Problem
Going line by line through the material below, tally those that contain the word "left" and give the count by itself.

[Start of section]

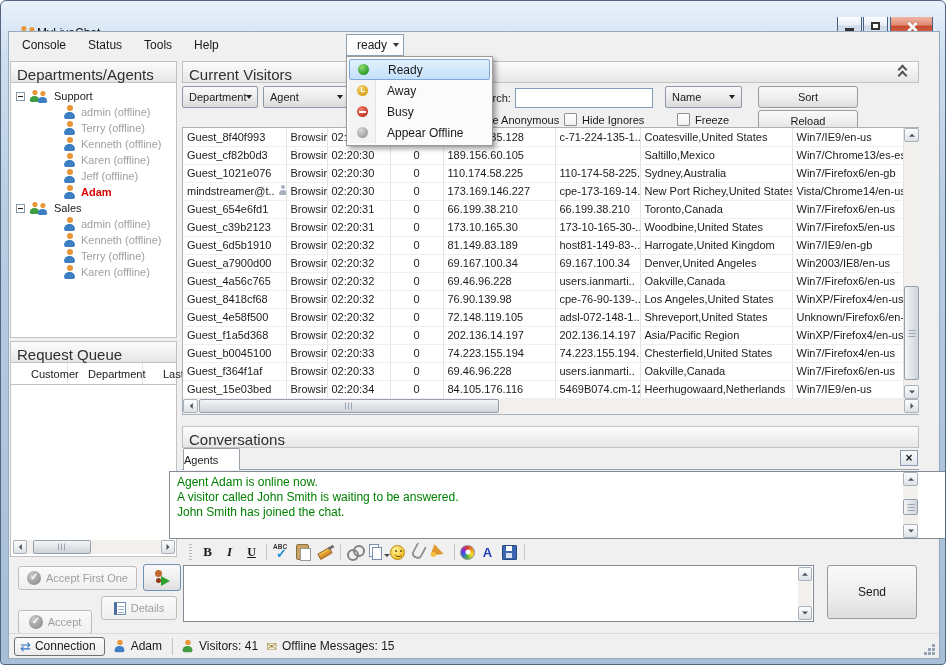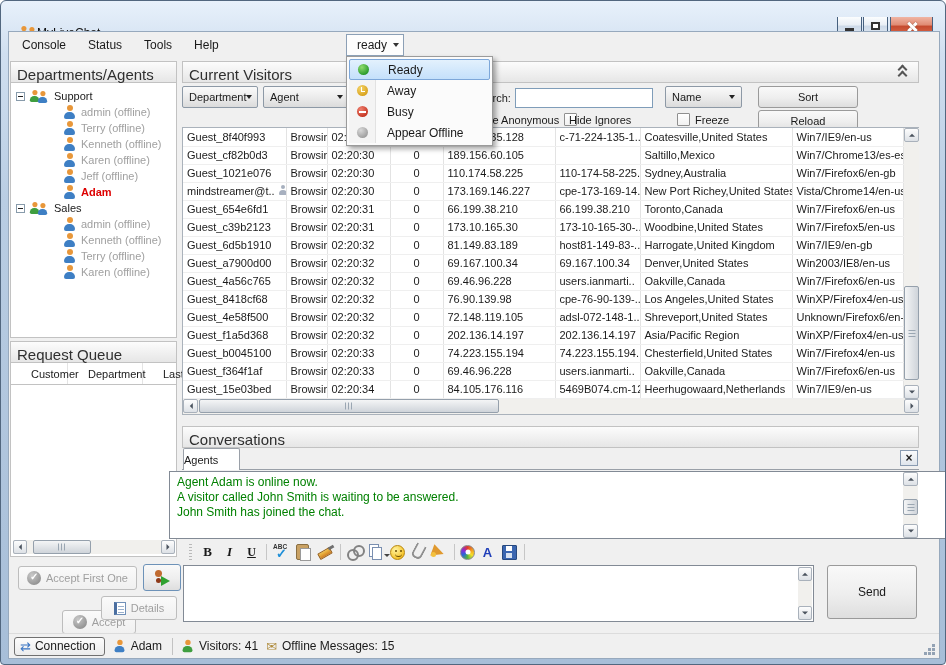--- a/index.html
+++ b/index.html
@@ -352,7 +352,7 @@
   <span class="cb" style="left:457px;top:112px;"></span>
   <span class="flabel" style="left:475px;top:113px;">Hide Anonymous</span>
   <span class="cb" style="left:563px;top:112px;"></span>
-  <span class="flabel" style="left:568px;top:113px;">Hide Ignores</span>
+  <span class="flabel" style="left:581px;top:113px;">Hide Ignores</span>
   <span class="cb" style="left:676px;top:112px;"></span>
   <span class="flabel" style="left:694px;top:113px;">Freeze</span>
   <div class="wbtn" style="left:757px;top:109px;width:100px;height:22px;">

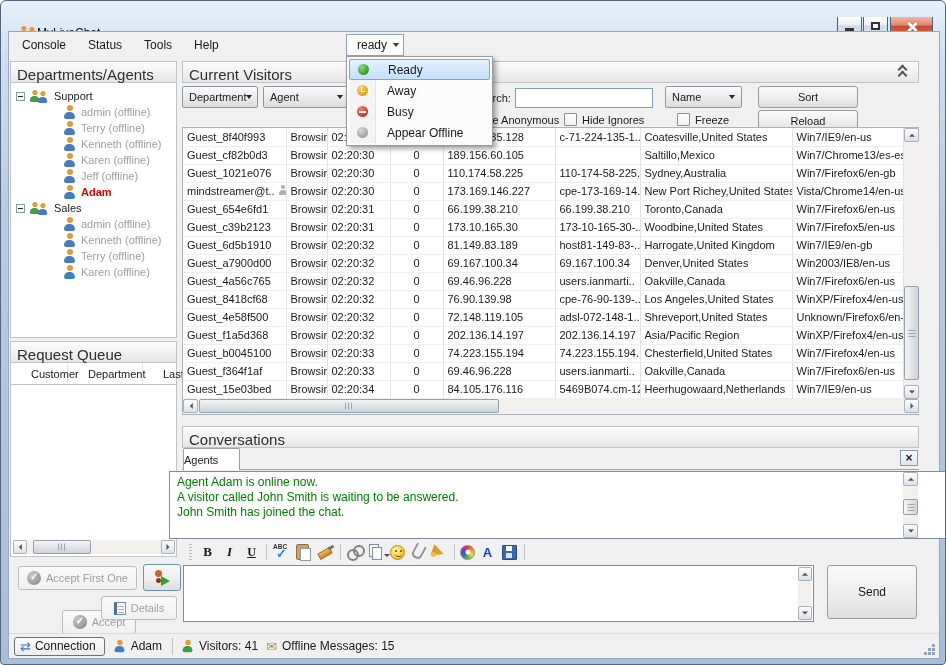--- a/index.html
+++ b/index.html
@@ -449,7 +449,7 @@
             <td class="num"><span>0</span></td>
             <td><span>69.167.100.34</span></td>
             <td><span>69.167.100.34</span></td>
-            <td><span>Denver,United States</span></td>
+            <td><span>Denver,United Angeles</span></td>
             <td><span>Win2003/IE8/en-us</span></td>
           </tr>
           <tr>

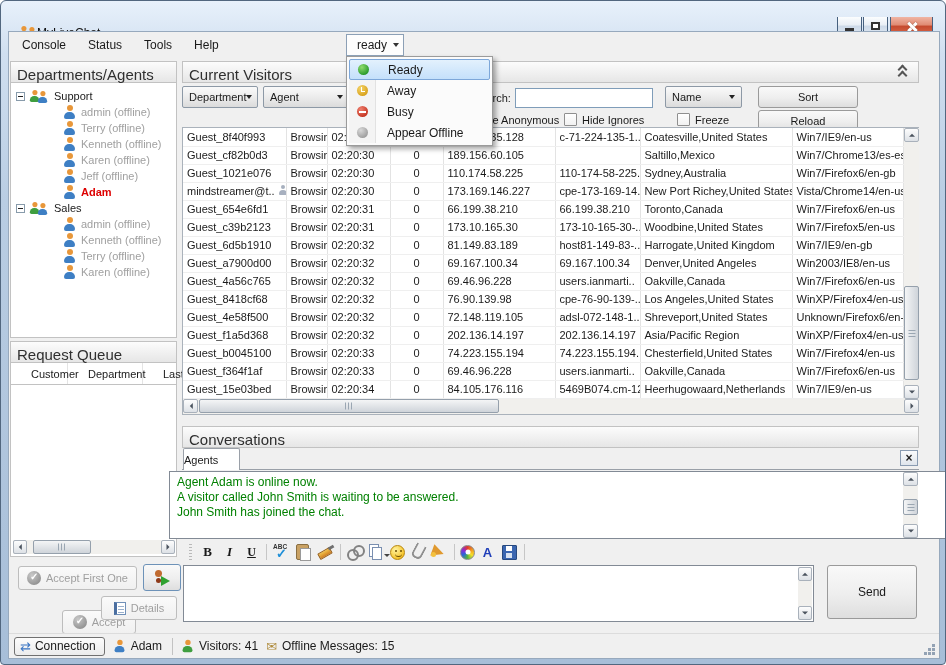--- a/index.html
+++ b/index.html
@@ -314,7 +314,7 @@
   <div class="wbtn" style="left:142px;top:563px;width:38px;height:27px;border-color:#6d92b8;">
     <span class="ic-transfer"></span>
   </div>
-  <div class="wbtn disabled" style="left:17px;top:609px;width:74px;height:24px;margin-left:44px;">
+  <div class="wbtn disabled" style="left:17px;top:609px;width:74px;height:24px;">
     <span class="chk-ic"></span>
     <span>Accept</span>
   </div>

[End of section]

Your solution
11